While community standards and guidelines do exist on many sites, including newly spelled-out rules on Facebook, routine photo meming may not include outright threats, hate speech or behavior that draws the attention of those in charge, such as a pattern of stalking or harassment targeting individuals identified by name, location or through other revealing details or leaks of Social Security numbers, phone numbers and street addresses, some Internet watchers said.
"It's not that there isn't an ethical problem, and a real problem as a society we should wrestle with, but law just wouldn't intervene and the First Amendment would say we don't stop it," said Danielle Keats Citron, a research professor of law at the University of Maryland and author of the book "Hate Crimes in Cyberspace," out Sept. 22 from Harvard University Press.
But a movement in Europe has taken hold in defense of the so-called "right to be forgotten" that has free speech and privacy activists alike paying attention. The European Court of Justice appeared to support the legal concept for people who want to force the removal of old, irrelevant or false material determined to infringe on their right to privacy.

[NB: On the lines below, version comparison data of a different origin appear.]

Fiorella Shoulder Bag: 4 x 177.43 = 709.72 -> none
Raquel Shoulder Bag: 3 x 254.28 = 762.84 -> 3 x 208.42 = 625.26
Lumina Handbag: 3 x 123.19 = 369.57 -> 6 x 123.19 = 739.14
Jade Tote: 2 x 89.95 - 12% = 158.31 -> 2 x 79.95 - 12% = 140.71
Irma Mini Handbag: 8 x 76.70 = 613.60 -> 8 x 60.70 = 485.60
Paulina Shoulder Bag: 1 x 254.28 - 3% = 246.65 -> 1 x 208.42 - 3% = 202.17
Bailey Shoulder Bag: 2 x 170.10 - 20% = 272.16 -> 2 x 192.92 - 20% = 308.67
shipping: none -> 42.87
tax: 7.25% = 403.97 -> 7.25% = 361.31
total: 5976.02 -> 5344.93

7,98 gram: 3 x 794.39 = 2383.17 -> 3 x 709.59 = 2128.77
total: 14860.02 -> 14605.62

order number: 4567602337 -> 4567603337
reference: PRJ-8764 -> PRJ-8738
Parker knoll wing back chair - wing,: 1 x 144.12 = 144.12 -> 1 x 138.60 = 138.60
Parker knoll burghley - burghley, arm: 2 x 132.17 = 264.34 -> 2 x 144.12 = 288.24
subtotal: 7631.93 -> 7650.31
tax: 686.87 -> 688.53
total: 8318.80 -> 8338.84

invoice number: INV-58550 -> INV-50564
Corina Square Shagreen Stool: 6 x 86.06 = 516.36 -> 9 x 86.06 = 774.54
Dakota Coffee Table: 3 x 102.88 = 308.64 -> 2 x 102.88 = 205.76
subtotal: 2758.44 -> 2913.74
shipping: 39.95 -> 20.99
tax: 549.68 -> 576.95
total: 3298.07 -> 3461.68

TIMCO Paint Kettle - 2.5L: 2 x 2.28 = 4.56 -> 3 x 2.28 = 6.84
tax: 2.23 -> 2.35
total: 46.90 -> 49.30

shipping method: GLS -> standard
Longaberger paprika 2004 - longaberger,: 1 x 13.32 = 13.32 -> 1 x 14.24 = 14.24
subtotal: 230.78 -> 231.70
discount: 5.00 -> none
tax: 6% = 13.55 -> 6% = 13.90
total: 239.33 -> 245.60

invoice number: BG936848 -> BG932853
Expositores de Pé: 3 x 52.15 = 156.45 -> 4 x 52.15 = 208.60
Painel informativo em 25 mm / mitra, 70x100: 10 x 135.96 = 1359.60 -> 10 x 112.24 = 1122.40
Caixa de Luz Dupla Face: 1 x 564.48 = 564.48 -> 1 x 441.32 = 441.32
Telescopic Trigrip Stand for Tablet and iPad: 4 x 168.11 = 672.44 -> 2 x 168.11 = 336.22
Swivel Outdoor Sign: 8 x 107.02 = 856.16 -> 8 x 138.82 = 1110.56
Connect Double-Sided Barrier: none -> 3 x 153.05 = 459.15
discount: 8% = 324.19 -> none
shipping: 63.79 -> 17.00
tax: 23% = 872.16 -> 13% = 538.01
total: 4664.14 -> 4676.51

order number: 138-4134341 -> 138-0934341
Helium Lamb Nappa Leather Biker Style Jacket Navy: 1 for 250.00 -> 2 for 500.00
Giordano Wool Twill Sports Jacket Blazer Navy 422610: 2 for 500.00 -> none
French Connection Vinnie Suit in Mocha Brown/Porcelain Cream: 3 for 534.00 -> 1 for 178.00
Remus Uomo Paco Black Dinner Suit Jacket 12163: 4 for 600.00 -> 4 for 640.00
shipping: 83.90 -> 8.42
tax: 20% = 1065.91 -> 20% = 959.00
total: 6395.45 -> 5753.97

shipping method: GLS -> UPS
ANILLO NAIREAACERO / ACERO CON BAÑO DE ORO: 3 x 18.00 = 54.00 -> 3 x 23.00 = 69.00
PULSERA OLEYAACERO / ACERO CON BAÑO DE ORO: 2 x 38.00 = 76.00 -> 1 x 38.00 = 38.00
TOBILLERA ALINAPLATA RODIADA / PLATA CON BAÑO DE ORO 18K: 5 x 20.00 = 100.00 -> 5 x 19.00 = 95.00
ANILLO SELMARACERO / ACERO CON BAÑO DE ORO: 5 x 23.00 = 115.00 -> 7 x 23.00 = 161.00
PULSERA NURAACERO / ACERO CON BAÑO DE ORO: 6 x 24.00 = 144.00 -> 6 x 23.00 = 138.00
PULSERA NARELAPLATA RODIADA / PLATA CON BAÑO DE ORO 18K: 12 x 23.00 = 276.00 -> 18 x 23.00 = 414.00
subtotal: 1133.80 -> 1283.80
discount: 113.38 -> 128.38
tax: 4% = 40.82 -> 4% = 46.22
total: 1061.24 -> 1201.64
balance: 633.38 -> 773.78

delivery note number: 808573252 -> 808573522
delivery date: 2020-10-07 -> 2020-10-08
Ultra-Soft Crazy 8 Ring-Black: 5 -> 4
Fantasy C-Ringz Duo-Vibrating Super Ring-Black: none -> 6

The court, the highest in the European Union, sided last year with a man in Spain who had asked Google to eliminate from its search index information about some long-paid debts. It ruled that Google can be compelled to take that step, but the company so far has limited removal in the specific case to its Spain service, leaving the material readily searchable worldwide.
The ruling has broad implications in the tightrope walk between online privacy and free speech across the EU and around the globe, particularly in the United States, where free speech protection is deeply ingrained.
"It's very hard. We've had unauthorized use of photographs since we've had photographs. It's much easier to go after somebody who uses pictures for clearly commercial purposes, but once you get outside of the commercial realm, when you're talking about political or artistic expression, in this country we get a lot more reluctant to intervene," Grimmelmann said.
Not all photo meming is tragic and not all sharers are evil-doers. Some subjects or initiators take it as good fun, embracing — or trying to, at least — their accidental Internet celebrity.